First, they take the average between the predictions from X and Z, which give the value \(P_E^1\). Then they compute the variance of predictions from X and Z as the KL-divergence: \(V_i=E[P_i^F\log(\frac{P_i^F}{P_i^O})]\). If the value is too large, it means that the labels are low quality.
They also introduce a confidence aware loss function: \(L_{cacps}=L_a+L_b\) using cross-supervision signals \(L_a = E[e^{-V_1}L_{ce}(P_E^2,Y_1)+V_1]\). \(L_{ce}\) is the cross-entropy loss and \(Y_1\) is the one-hot vector generated by the probability map \(P_E^1\).
They also use a supervision loss, based on the Dice loss: \(L_s=E[L_{Dice}(P_O^1,G)+ L_{Dice}(P_O^2,G)]\) where G is the ground truth
The training objective: \(L=L_s+\beta*L_{cacps}\)

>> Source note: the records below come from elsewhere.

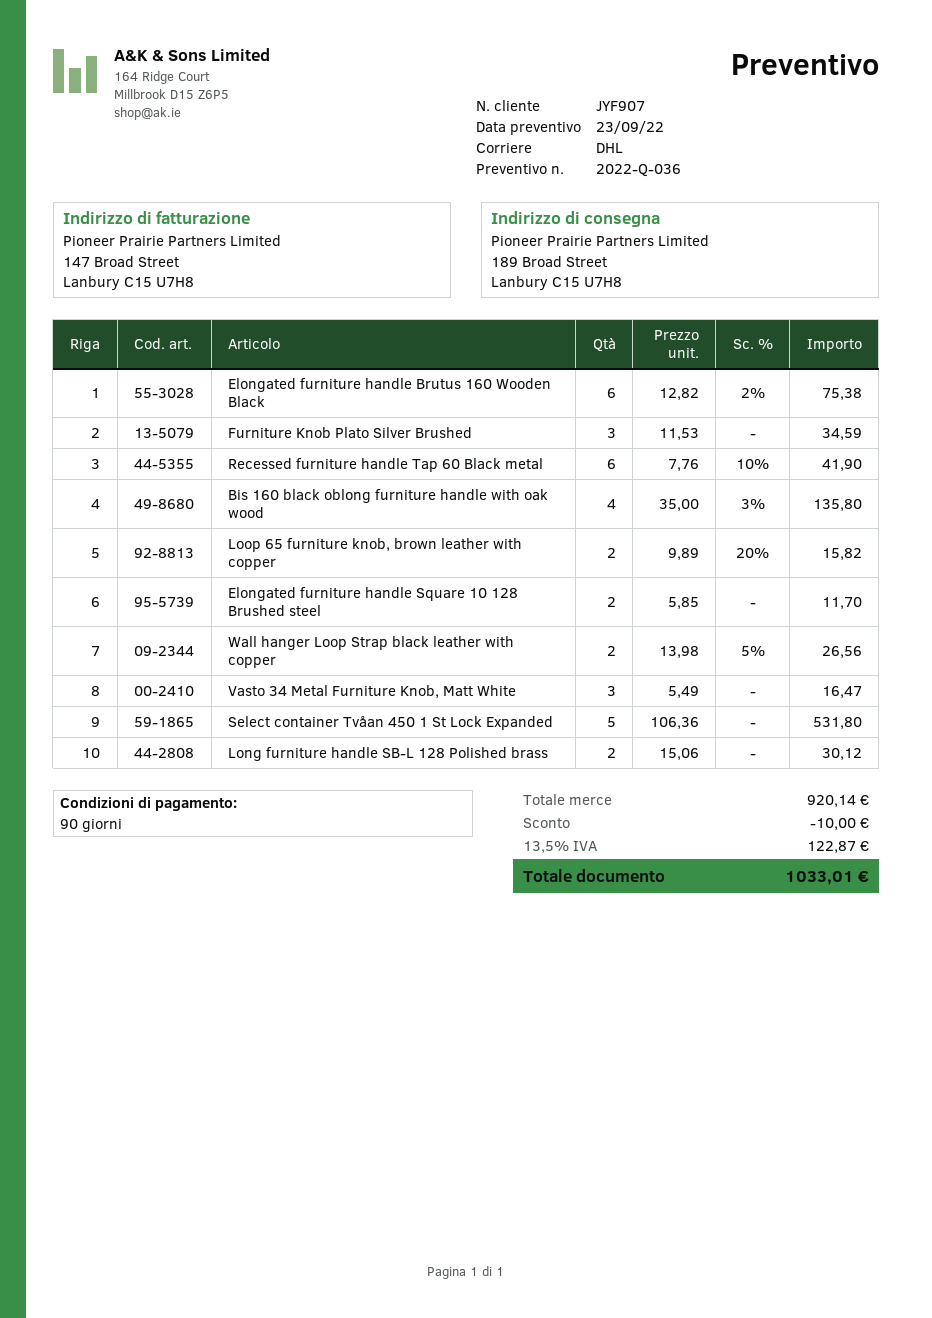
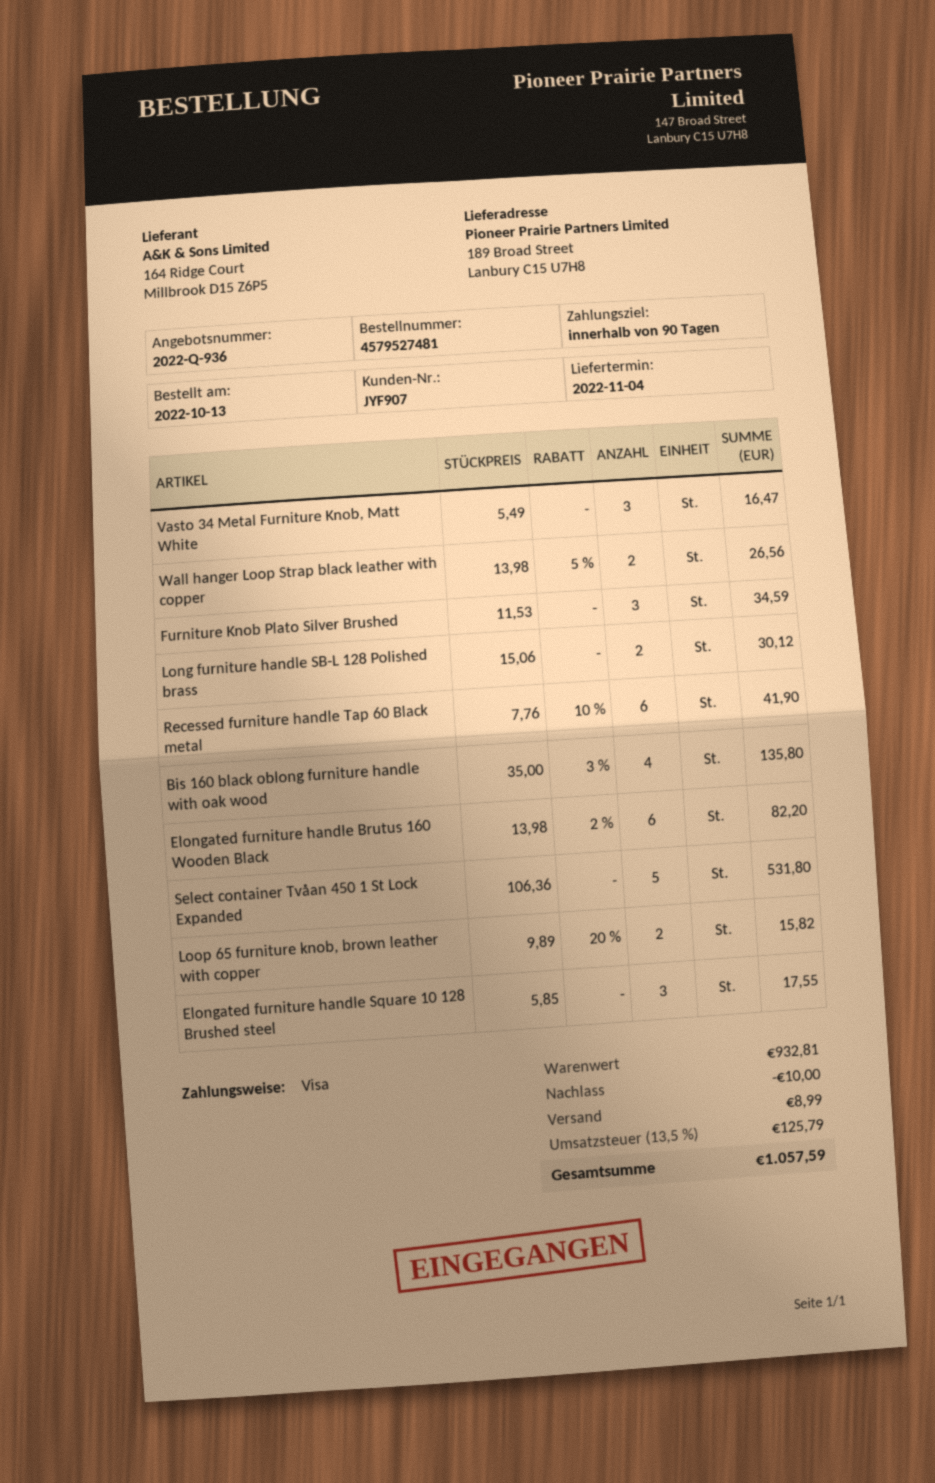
quote number: 2022-Q-036 -> 2022-Q-936
Elongated furniture handle Brutus 160 Wooden Black: 6 x 12.82 - 2% = 75.38 -> 6 x 13.98 - 2% = 82.20
Elongated furniture handle Square 10 128 Brushed steel: 2 x 5.85 = 11.70 -> 3 x 5.85 = 17.55
subtotal: 920.14 -> 932.81
shipping: none -> 8.99
tax: 13.5% = 122.87 -> 13.5% = 125.79
total: 1033.01 -> 1057.59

During inference, predictions from the two networks are averaged to give the final results.
Implementation
- Segmentation networks: DeepLabv3+ with ResNet50
- Optimizer : AdamW
- Other data augmentation schemes: random rotation, scaling, crop, flip
Results
They compare themselves to supervised (nnUnet, LDDG, SAML) and semi-supervised (SDNet+Aug, Meta) methods. The metric used is the Dice.
The datasets tested are:
- Multi-centre, Multi-vendor & Multi-disease cardiac image segmentation (M&Ms) dataset (MRI, multi-label)
- Spinal Cord Gray Matter segmentation (SCGM) dataset, (MRI, mono-label)

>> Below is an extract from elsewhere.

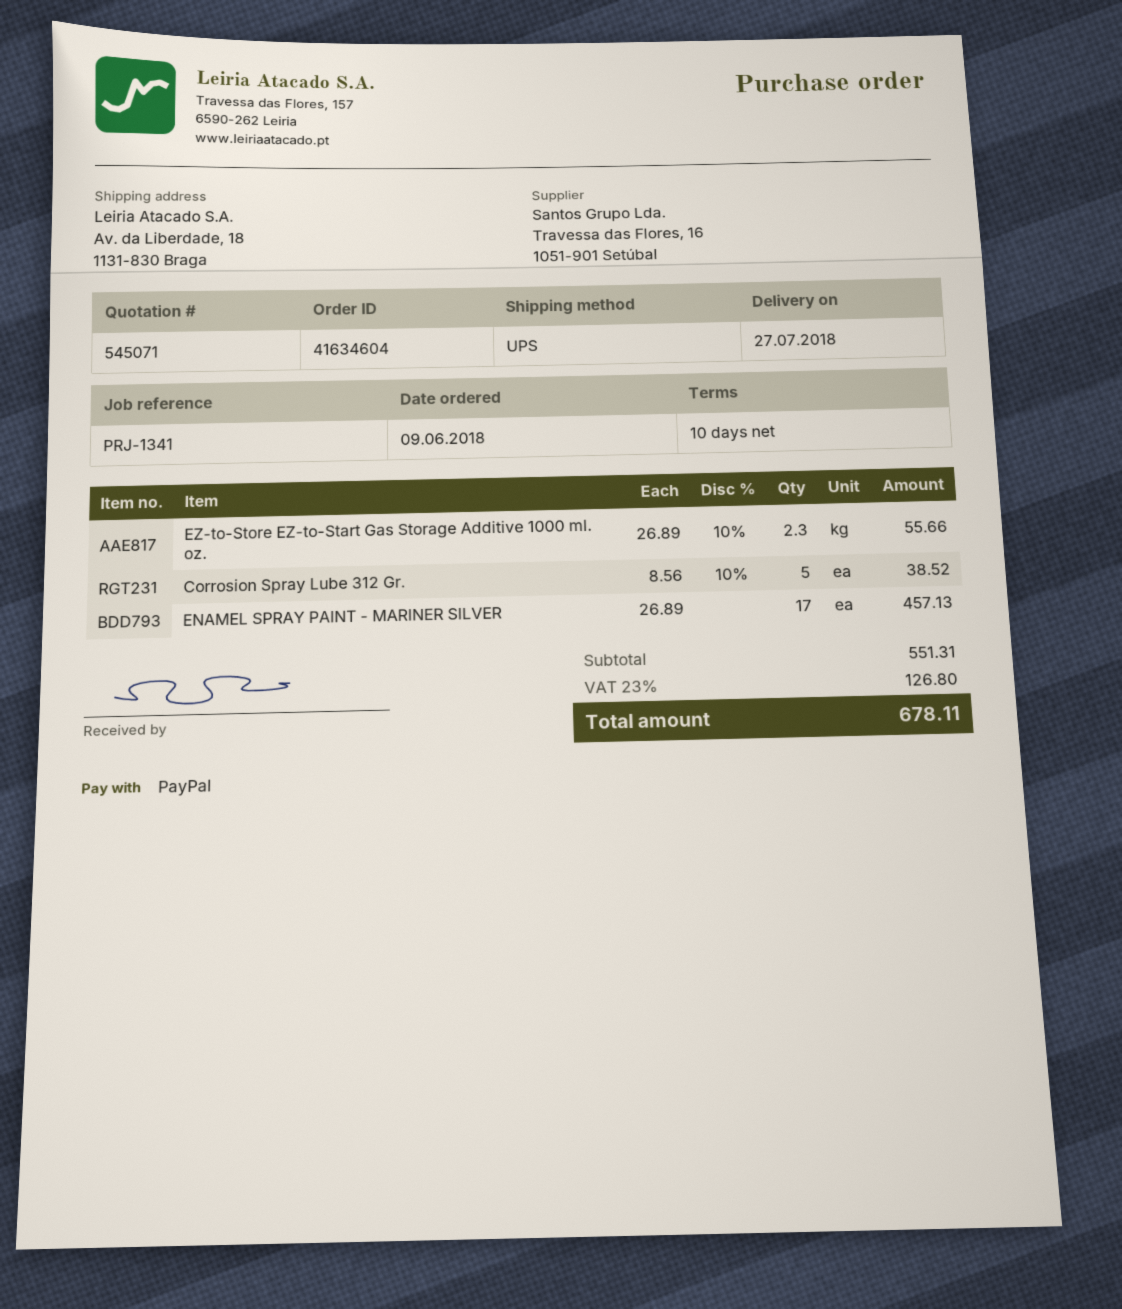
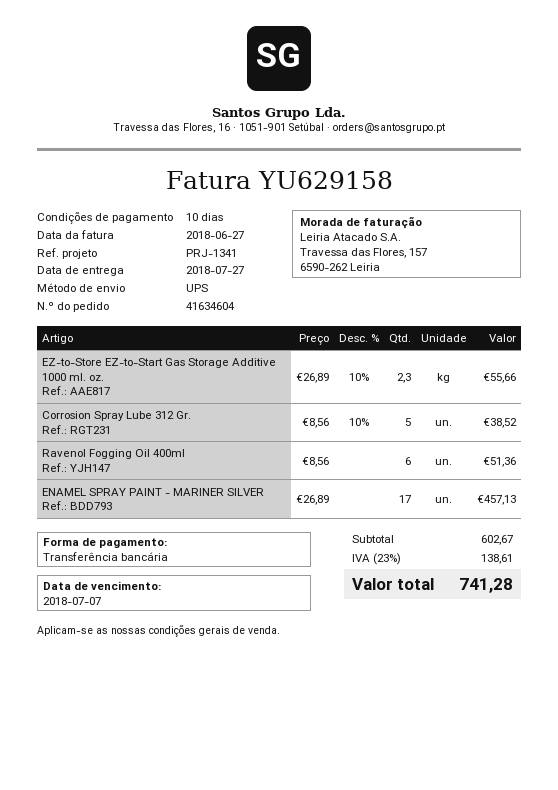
payment method: PayPal -> bank transfer
Ravenol Fogging Oil 400ml: none -> 6 x 8.56 = 51.36
subtotal: 551.31 -> 602.67
tax: 23% = 126.80 -> 23% = 138.61
total: 678.11 -> 741.28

Using n% of the dataset means:
- fully supervised setting: only n % of labeled data is used
- semi-supervised setting: training data = n% of labeled data from source domains + the rest of the dataset remains unlabeled
They test each combination of the domains A,B,C and D with 3 domains used for training.
Figure 2: qualitative results on M&Ms dataset using 2% labeled data
Table 1: quantitative comparaison with SOTA method on M&Ms dataset using 2% labeled data (\(\lambda=1, \beta=3\))

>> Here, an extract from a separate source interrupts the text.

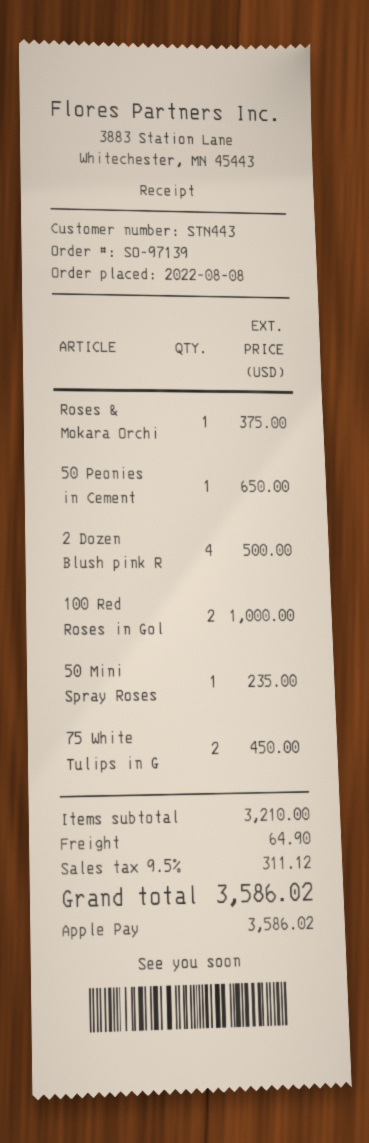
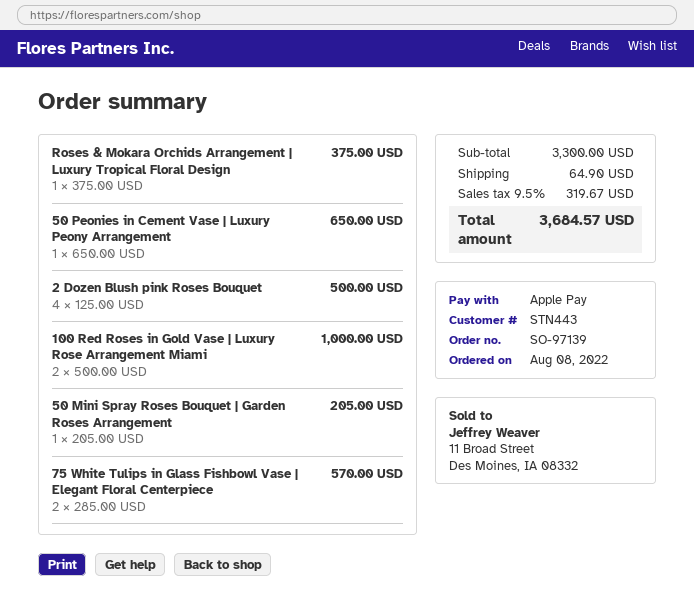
50 Mini Spray Roses: 1 for 235.00 -> 1 for 205.00
75 White Tulips in G: 2 for 450.00 -> 2 for 570.00
subtotal: 3210.00 -> 3300.00
tax: 9.5% = 311.12 -> 9.5% = 319.67
total: 3586.02 -> 3684.57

The method brings better results visually and quantitatively than the baselines, even compared with Meta2, which is SOTA for semi-supervised learning and domain adaptation.
The larger improvement on domain A are explained by the fact that A is more different than the other domains.
Figure 3: qualitative results on SCGM dataset using 20% labeled data
Table 2: quantitative comparaison with SOTA method on SCGM dataset using 20% labeled data (\(\lambda=0.8, \beta=1.5\))
The results are better or comparable to SOTA, in terms of metric and consistent visually with the ground truth on the four domains.
Conclusion
- Another ablation study in the same paper showed that using both Fourier DA and CACPS gives the best results.
- The two schemes introduced by this paper help getting better quality labels which means better generalization to unknown domains, without the need to have annotations of unknown domains for which generalization can be necessary.